--- TASK GOAL ---
For each line below with the word "table", write out a copy.

--- DATA TO USE ---
-- Opening Marker --

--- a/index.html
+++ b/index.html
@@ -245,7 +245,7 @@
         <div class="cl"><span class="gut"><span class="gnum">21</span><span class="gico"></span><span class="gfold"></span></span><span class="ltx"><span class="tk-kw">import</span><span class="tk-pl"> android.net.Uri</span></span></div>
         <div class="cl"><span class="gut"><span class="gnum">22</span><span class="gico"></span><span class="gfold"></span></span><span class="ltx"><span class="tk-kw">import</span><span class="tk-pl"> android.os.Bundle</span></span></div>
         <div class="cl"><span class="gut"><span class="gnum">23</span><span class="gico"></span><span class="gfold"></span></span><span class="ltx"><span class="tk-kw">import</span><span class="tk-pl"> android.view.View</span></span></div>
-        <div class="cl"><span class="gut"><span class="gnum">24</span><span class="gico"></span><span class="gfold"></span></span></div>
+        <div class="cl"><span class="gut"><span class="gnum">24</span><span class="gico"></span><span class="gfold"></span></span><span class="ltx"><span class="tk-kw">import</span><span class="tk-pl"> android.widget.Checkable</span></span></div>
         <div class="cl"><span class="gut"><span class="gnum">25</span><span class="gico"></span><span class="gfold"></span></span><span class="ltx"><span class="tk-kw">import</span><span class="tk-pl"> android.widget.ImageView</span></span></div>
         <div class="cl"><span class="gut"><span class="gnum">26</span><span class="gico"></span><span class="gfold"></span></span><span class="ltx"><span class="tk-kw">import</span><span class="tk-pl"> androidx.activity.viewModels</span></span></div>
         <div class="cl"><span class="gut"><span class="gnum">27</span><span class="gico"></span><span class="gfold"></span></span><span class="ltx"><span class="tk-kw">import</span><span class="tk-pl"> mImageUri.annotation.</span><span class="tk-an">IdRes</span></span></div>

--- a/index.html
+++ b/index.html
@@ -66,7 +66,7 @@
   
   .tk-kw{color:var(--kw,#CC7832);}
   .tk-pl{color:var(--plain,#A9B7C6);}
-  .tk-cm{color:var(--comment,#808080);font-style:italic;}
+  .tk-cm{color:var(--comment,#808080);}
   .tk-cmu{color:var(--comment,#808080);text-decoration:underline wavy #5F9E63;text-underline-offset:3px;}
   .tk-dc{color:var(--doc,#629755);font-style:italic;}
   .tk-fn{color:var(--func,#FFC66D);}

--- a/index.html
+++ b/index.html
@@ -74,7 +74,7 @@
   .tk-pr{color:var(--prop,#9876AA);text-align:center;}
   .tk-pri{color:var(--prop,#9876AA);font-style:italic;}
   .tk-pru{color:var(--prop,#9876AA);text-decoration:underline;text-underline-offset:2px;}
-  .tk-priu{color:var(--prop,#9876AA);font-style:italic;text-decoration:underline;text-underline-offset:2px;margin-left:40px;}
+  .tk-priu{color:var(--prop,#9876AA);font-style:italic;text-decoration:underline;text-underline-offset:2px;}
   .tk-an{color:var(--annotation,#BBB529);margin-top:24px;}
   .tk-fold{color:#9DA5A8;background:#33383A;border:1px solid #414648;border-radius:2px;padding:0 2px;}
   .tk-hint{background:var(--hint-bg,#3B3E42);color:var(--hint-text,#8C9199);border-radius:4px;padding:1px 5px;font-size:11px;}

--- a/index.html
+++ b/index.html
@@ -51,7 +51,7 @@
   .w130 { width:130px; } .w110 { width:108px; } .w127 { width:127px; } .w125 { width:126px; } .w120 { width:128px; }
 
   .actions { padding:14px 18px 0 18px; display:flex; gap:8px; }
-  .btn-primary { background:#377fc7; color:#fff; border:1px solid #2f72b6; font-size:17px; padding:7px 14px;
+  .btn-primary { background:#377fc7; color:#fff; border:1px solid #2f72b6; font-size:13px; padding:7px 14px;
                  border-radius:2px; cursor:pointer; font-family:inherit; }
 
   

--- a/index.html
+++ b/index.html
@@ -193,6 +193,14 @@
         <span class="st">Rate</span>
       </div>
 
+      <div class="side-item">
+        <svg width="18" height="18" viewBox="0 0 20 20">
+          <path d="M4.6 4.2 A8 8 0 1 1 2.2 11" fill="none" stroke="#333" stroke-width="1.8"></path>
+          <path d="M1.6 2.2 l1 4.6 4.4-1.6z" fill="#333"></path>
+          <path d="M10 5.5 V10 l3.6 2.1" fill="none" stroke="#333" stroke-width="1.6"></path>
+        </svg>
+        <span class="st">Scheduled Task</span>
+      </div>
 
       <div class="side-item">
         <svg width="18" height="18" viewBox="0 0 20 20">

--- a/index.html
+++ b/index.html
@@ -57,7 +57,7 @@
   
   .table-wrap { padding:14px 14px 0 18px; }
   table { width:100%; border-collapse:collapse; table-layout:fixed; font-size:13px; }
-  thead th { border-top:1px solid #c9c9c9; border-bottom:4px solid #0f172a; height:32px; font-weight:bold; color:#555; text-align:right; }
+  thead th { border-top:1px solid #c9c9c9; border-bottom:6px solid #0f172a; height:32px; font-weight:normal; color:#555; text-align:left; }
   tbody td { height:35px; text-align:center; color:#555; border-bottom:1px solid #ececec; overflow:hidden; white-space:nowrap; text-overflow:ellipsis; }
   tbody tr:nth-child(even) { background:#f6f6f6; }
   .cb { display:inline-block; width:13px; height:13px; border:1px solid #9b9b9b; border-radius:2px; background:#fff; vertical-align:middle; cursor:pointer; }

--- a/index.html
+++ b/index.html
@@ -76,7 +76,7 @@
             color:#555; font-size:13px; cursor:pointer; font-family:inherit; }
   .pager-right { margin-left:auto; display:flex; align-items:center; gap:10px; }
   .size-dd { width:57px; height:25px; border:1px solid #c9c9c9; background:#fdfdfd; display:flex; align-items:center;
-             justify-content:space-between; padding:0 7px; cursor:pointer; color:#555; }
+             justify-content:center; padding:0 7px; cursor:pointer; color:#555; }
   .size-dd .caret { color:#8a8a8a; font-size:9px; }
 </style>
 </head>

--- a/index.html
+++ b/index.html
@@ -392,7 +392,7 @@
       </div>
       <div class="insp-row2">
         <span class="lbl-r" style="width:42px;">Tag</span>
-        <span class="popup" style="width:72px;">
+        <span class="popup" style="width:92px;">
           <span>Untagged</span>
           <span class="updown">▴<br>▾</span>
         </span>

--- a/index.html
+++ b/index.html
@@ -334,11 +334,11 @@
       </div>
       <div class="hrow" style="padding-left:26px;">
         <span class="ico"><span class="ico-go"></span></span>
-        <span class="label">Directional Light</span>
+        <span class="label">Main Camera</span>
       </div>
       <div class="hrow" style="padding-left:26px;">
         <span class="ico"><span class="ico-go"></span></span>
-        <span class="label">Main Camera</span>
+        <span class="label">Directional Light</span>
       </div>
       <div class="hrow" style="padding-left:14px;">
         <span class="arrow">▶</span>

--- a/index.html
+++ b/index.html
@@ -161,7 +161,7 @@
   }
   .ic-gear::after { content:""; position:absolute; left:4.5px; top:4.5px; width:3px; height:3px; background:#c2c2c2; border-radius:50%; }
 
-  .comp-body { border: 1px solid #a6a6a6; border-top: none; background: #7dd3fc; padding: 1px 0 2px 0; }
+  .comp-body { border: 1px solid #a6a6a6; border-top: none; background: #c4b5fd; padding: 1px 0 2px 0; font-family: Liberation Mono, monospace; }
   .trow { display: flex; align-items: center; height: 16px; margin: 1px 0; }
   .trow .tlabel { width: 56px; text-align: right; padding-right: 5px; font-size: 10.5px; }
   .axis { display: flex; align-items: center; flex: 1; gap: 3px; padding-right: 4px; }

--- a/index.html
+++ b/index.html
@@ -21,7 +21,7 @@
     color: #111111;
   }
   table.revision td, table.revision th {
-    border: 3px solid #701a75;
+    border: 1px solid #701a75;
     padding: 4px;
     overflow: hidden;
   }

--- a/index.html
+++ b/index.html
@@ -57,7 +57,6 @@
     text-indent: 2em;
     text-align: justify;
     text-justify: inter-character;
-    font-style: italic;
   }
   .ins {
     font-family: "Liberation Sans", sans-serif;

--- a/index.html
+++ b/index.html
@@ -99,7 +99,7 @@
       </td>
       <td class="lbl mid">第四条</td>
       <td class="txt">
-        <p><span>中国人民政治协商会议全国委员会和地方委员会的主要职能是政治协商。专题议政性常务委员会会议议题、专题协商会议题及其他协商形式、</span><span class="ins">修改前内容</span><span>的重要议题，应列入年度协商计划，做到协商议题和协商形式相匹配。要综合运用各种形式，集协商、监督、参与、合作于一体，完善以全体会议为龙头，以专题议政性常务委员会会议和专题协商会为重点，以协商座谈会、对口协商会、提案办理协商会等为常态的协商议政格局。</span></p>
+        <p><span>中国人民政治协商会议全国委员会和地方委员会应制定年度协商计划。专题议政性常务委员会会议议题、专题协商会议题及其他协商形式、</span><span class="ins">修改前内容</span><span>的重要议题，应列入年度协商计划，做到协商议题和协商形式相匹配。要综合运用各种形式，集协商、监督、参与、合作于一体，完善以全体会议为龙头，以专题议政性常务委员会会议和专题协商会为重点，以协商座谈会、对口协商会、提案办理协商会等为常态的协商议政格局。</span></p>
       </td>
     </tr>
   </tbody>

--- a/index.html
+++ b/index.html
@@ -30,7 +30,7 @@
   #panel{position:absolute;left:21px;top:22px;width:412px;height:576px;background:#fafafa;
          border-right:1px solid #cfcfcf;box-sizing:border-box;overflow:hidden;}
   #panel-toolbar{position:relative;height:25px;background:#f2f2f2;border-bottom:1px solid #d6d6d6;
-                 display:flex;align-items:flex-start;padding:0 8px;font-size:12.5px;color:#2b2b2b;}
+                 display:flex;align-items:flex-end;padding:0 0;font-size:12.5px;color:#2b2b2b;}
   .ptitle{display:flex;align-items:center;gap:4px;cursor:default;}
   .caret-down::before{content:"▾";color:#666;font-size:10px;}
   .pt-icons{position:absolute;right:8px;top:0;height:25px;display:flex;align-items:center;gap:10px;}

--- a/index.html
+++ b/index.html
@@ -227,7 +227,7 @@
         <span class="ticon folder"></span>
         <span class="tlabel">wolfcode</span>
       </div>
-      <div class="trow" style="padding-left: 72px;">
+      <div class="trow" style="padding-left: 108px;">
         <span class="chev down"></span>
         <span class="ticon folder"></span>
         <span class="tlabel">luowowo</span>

-- Closing Marker --

--- ANSWER BOX ---
   .table-wrap { padding:14px 14px 0 18px; }
   table { width:100%; border-collapse:collapse; table-layout:fixed; font-size:13px; }
   table.revision td, table.revision th {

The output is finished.